More than 20 years ago, Microsoft endured ridicule and criticism as it lost billions moving into the game console business in the middle of a huge downturn. Back in 2001, Microsoft sold the Xbox at a loss so it could break into gaming and beat Sony and Nintendo. It lost around $125 on every console sold. It sold 24 million. Bill Gates also added more memory to the machine to make developers like Tim Sweeney happy.
Losses added up to $4 billion in the first generation. It seemed like a huge disaster. But Microsoft soldiered on. Now Microsoft’s gaming makes billions in a quarter. Microsoft also took a $1.1 billion write-off with the Xbox 360 to pay for the Red Rings of Death. Now, Xbox can make billions of dollars a quarter. That’s the way to steer your way through hard times. I chronicled this in a couple of books and long story on the Red Rings of Death in the past.
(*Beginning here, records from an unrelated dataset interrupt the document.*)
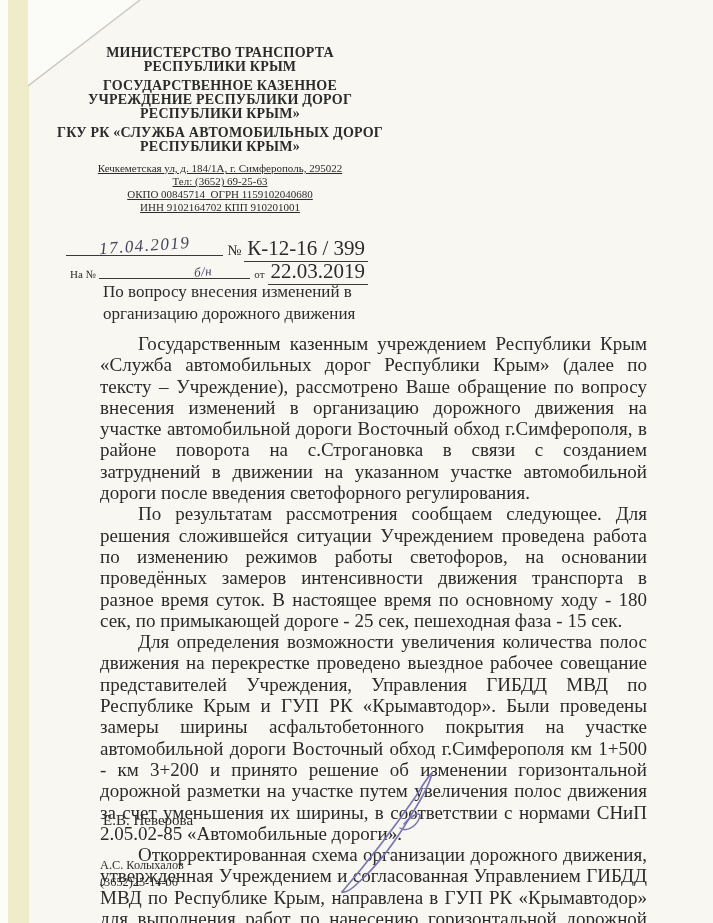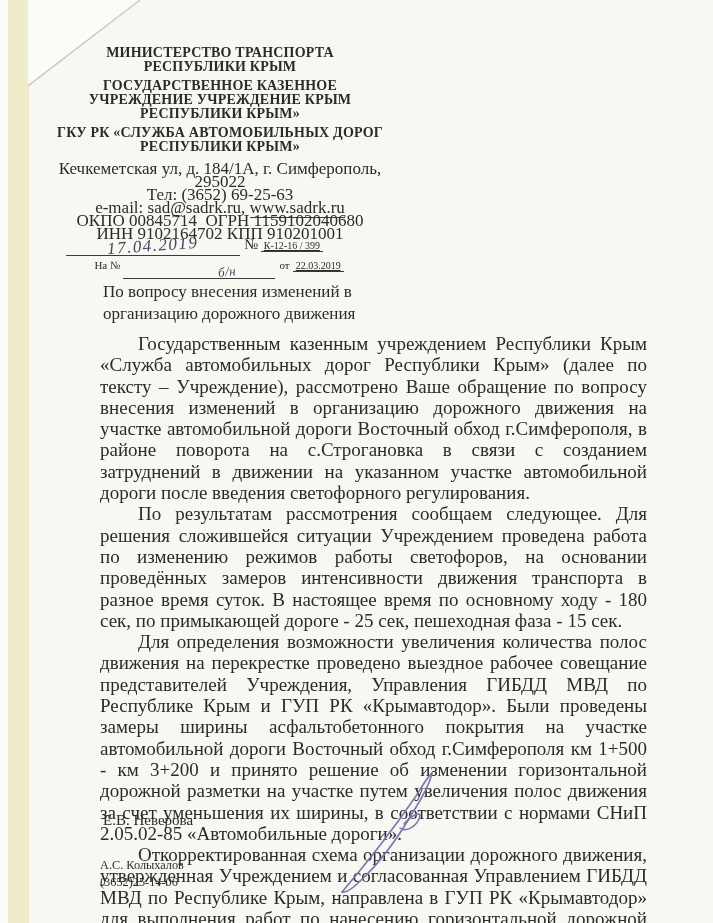--- a/index.html
+++ b/index.html
@@ -70,7 +70,7 @@
   </div>
   <div class="lh-group lh-bold">
     <div>ГОСУДАРСТВЕННОЕ КАЗЕННОЕ</div>
-    <div>УЧРЕЖДЕНИЕ УЧРЕЖДЕНИЕ КРЫМ</div>
+    <div>УЧРЕЖДЕНИЕ РЕСПУБЛИКИ ДОРОГ</div>
     <div>РЕСПУБЛИКИ КРЫМ»</div>
   </div>
   <div class="lh-group gap lh-bold">

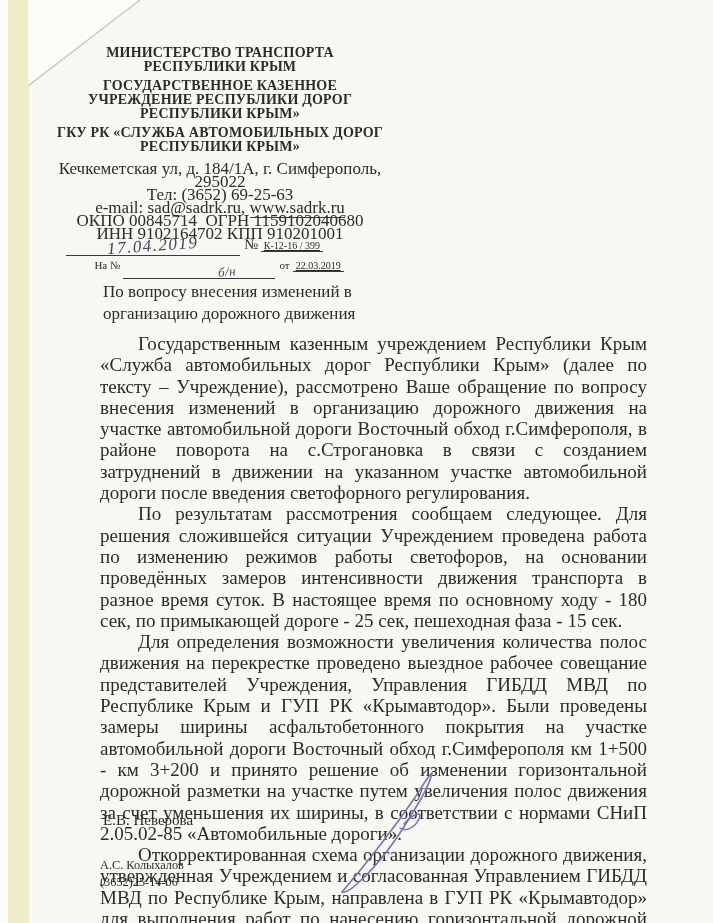--- a/index.html
+++ b/index.html
@@ -19,7 +19,7 @@
   .lh-group.gap { margin-bottom:8px; }
   .lh-bold div { font-weight:700; font-size:14px; line-height:14px; letter-spacing:0.2px; }
   .addr-group { margin-top:7px; }
-  .addr { font-size:17px; line-height:13px; white-space:pre-wrap; }
+  .addr { font-size:11px; line-height:13px; white-space:pre-wrap;text-decoration:underline; }
   .u { border-bottom:1px solid #3b3b3b; }
 
   

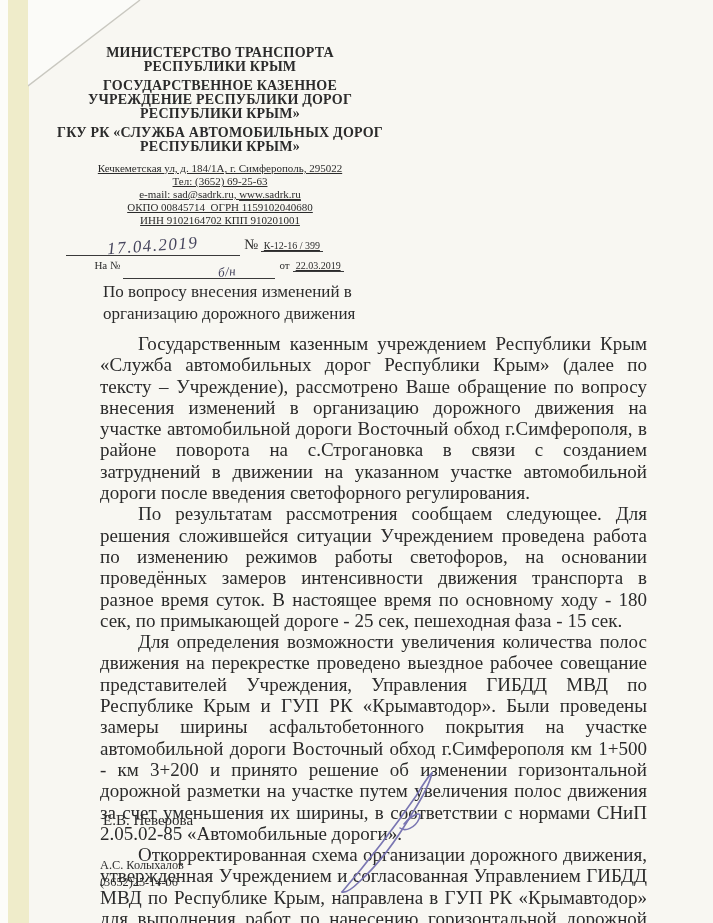--- a/index.html
+++ b/index.html
@@ -80,7 +80,6 @@
   <div class="addr-group">
     <div class="addr">Кечкеметская ул, д. 184/1А, г. Симферополь, 295022</div>
     <div class="addr">Тел: (3652) 69-25-63</div>
-    <div class="addr"><span>e-mail: sad@sadrk.ru, </span><span class="u">www.sadrk.ru</span></div>
     <div class="addr">ОКПО 00845714  ОГРН 1159102040680</div>
     <div class="addr">ИНН 9102164702 КПП 910201001</div>
   </div>

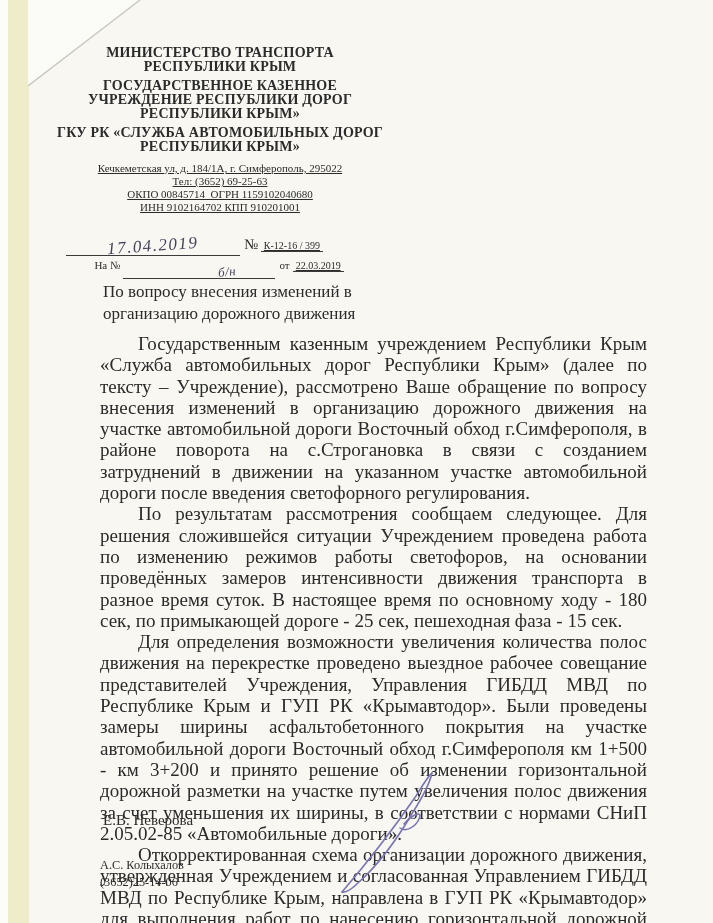--- a/index.html
+++ b/index.html
@@ -34,7 +34,7 @@
   .hw-small { font-size:13px; letter-spacing:0.5px; transform:rotate(-6deg); position:relative; left:28px; top:2px; }
   .ref-label { padding:0 3px 0 4px; white-space:nowrap; }
   .ref-label.small { font-size:11px; }
-  .ref-value { font-size:10px; padding:0 3px; white-space:nowrap; border-bottom:1.2px solid #3a3a3a;text-decoration:underline; }
+  .ref-value { font-size:21px; padding:0 3px; white-space:nowrap; border-bottom:1.2px solid #3a3a3a; }
 
   
   .subject { position:absolute; top:281px; left:103px; font-size:17px; line-height:22px; }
By comparison, Facebook/Meta has been losing close to $3 billion a quarter with its VR/metaverse division, Meta Reality Labs, as it pushes the Meta Quest 2 into the market. This is a huge ecosystem play, and it comes after spending $4 billion to acquired Oculus in 2014.
Meta is still spending like crazy, but it just raised prices on the Meta Quest 2 by $100 each amid the recession. The contrast with Microsoft is striking. The price increase is not the way to demonstrate to the ecosystem that you have the will to persevere.
Developers will notice, and they will conclude you don’t have the spine to go the distance, to finish what you started. It may save billions and make shareholders happy. But it is not the way to win an ecosystem war.